[Dataset items]

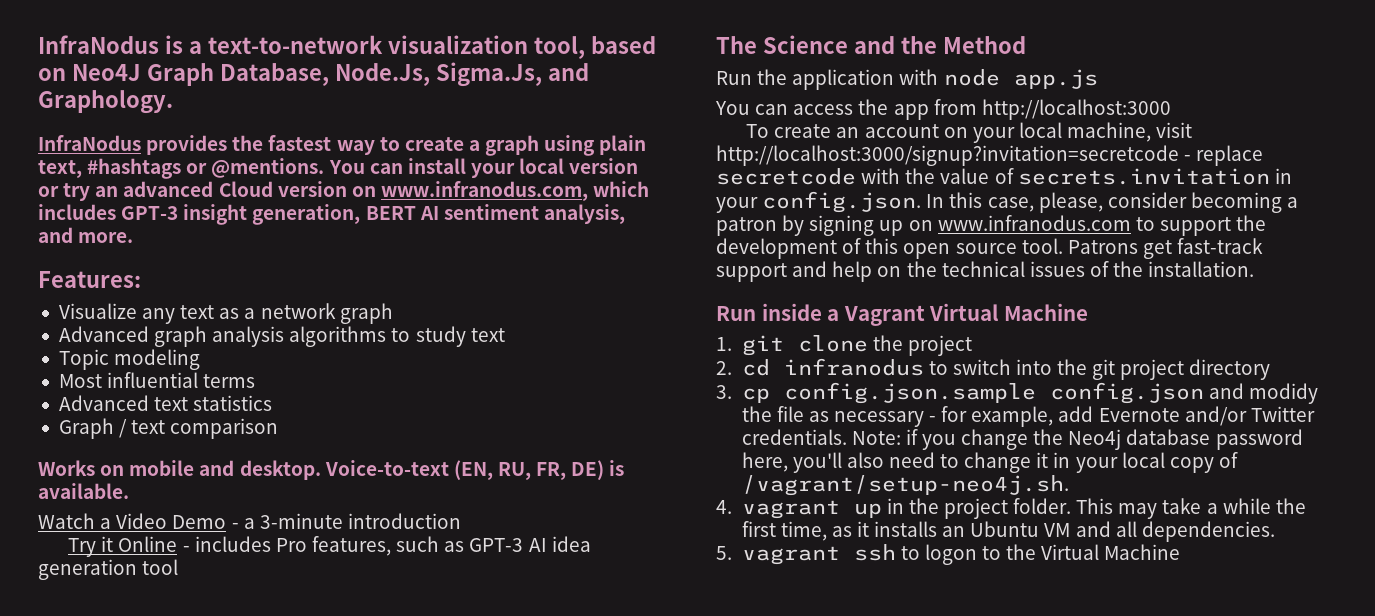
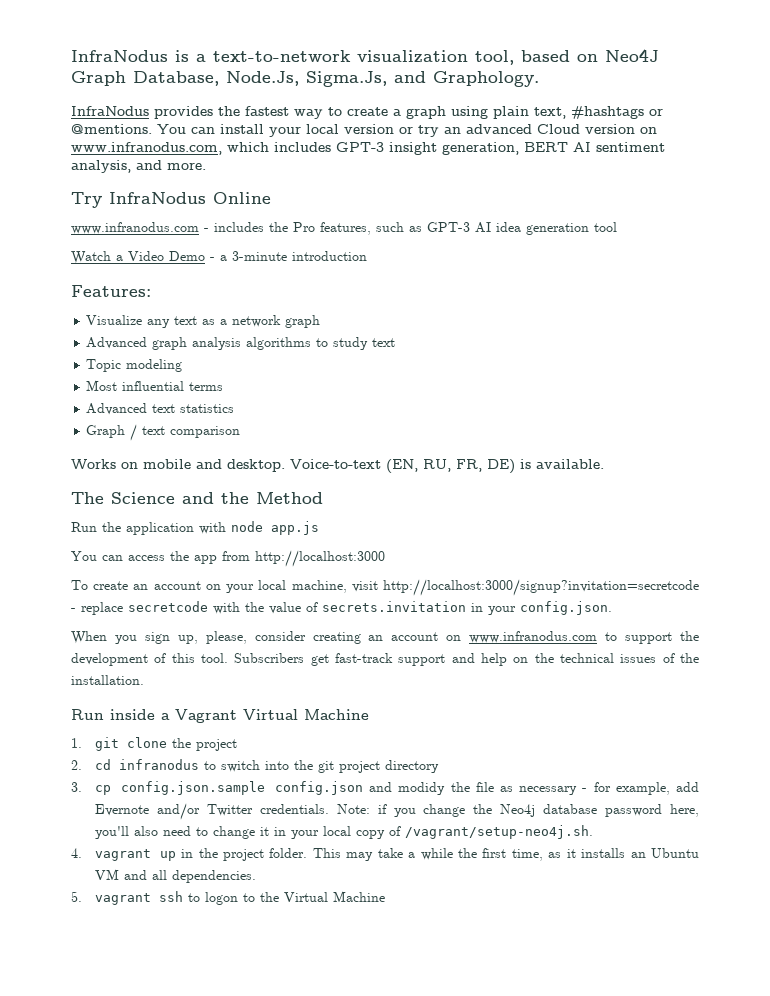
(134, 237) none -> [71,192,271,208] [71,222,617,235] [71,251,367,264] // Try InfraNodus Online // www.infranodus.com - includes the Pro features, such as GPT-3 AI idea generation tool // Watch a Video Demo - a 3-minute introduction
[38,513,461,529] [68,536,591,557] [38,559,179,580] // Watch a Video Demo - a 3-minute introduction // Try it Online - includes Pro features, such as GPT-3 AI idea generation tool -> (604, 464) none
[926,192,1299,213] [716,215,904,236] In this case, please, consider becoming a patron by signing up -> [71,631,439,644] // When you sign up, please, consider creating an account
[903,238,1138,259] open source tool. Patrons -> [201,653,305,663] tool. Subscribers

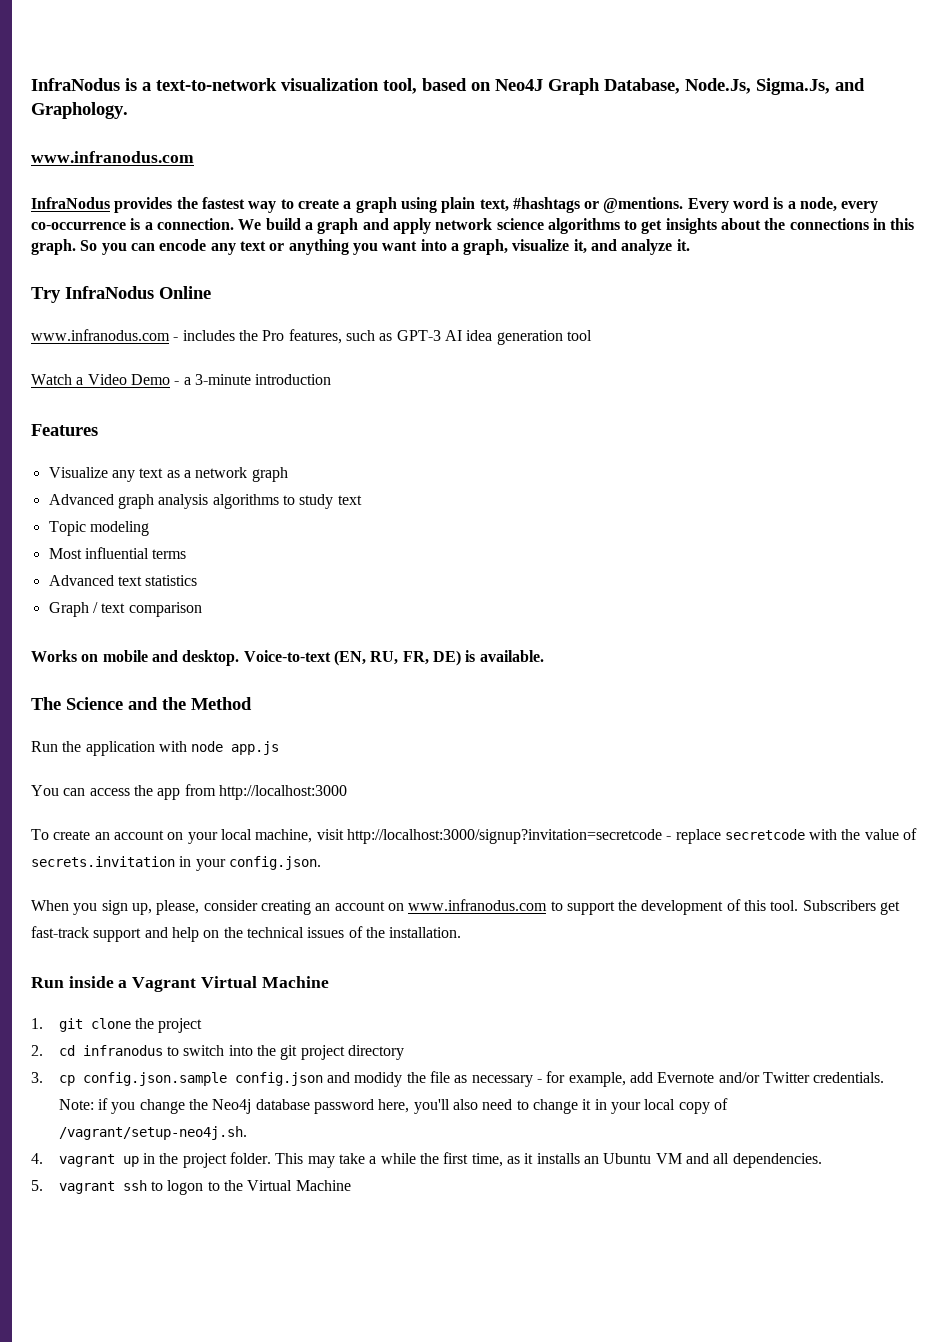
(539, 79) none -> [31,151,194,163] // www.infranodus.com
[157,124,657,137] [71,142,665,155] [71,160,206,173] You can install your local version or try an advanced Cloud version on www.infranodus.com, which includes GPT-3 insight generation, BERT AI sentiment analysis, and more. -> [687,197,879,213] [31,218,915,234] [31,239,690,255] Every word is a node, every co-occurrence is a connection. We build a graph and apply network science algorithms to get insights about the connections in this graph. So you can encode any text or anything you want into a graph, visualize it, and analyze it.
[71,285,151,297] Features: -> [31,424,98,436] Features

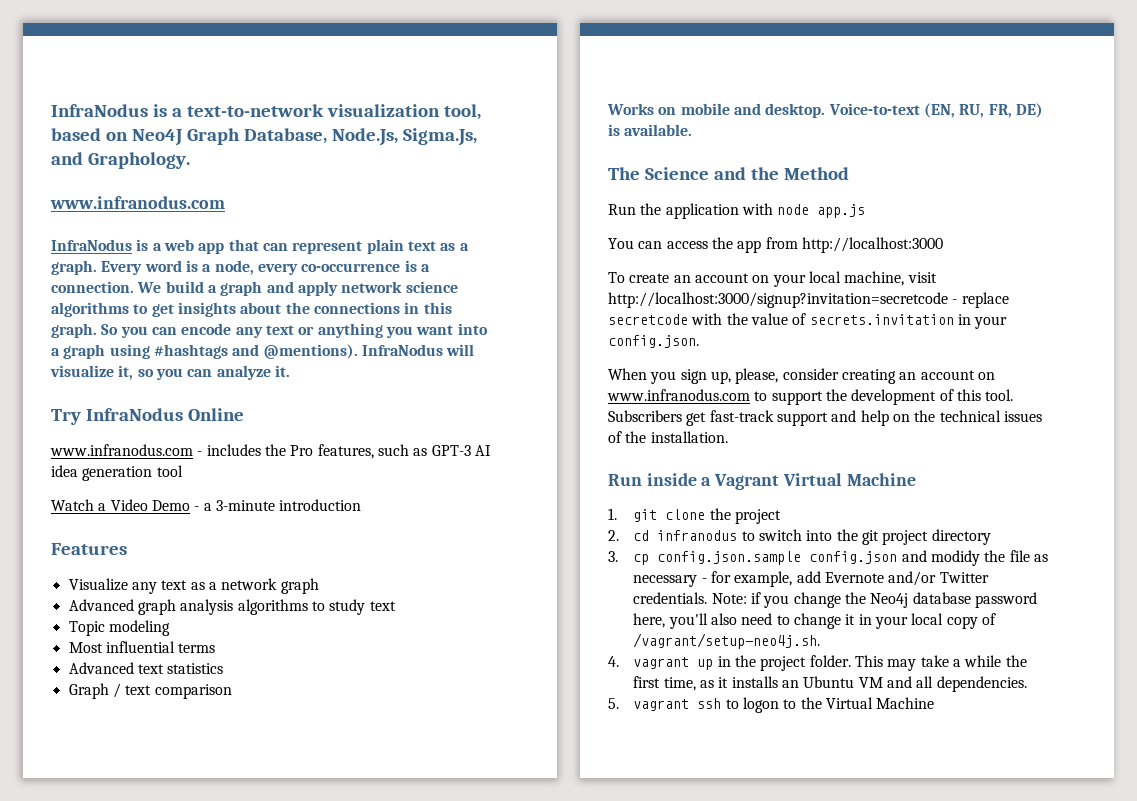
[114,197,684,213] provides the fastest way to create a graph using plain text, #hashtags or @mentions. -> [136,239,469,254] [51,260,97,275] is a web app that can represent plain text as a graph.
[463,239,618,255] graph, visualize it, and -> [63,344,475,359] [50,365,213,380] graph using #hashtags and @mentions). InfraNodus will visualize it, so you can

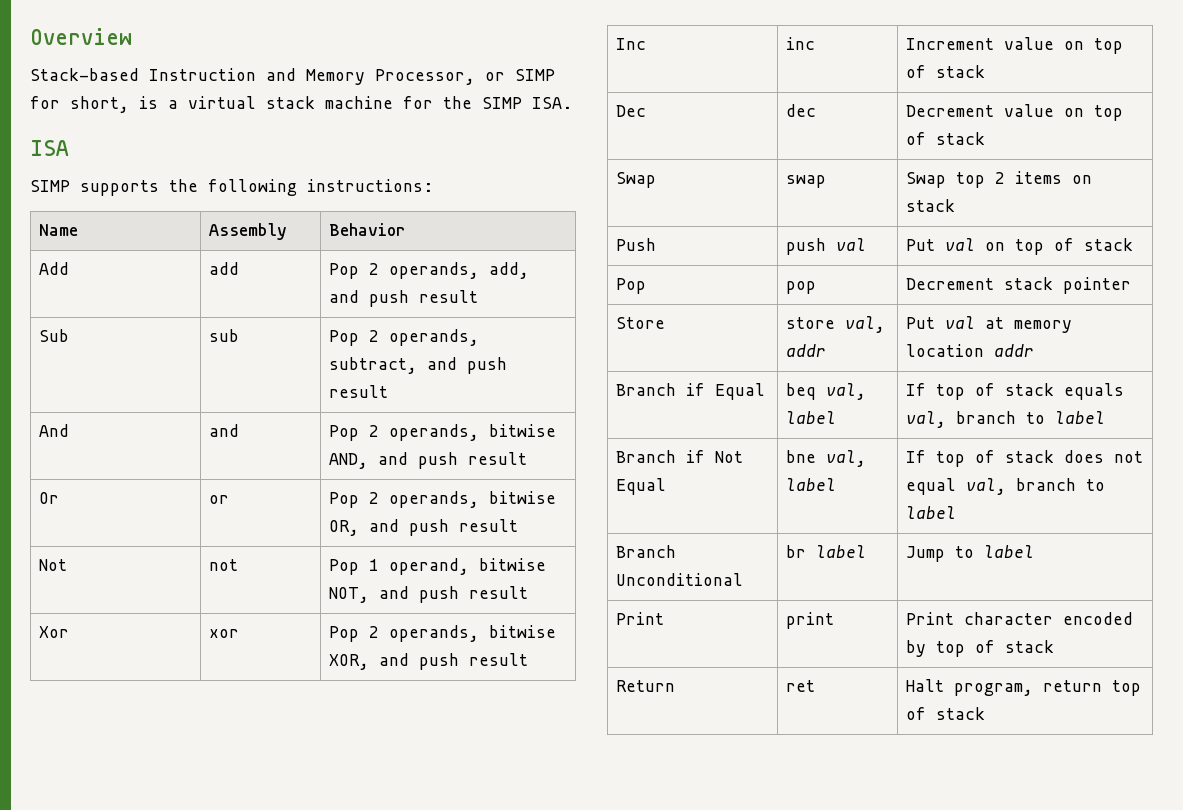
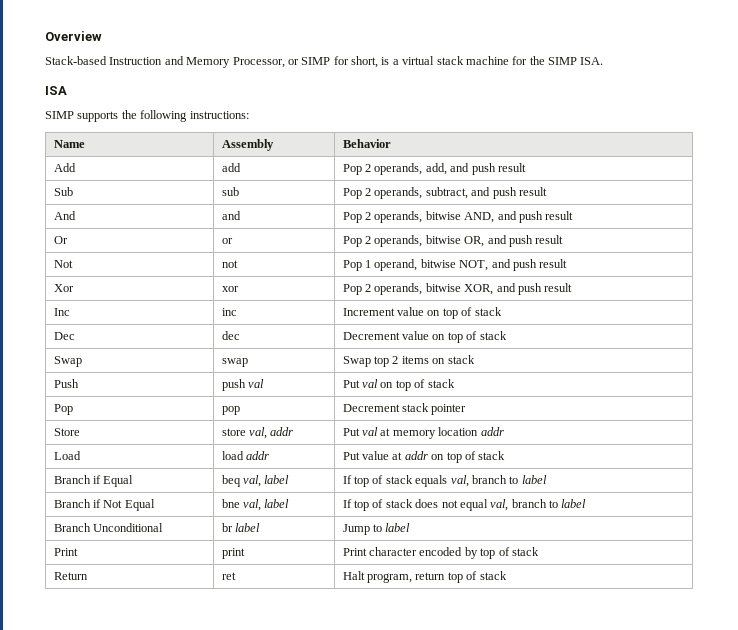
(1035, 350) none -> [53,451,81,460] [221,451,270,460] [342,451,506,463] // Load | load addr | Put value at addr on top of stack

What is required: For the string "such", show each line of the entries above where it occurs.

Written answer:
(134, 237) none -> [71,192,271,208] [71,222,617,235] [71,251,367,264] // Try InfraNodus Online // www.infranodus.com - includes the Pro features, such as GPT-3 AI idea generation tool // Watch a Video Demo - a 3-minute introduction
[38,513,461,529] [68,536,591,557] [38,559,179,580] // Watch a Video Demo - a 3-minute introduction // Try it Online - includes Pro features, such as GPT-3 AI idea generation tool -> (604, 464) none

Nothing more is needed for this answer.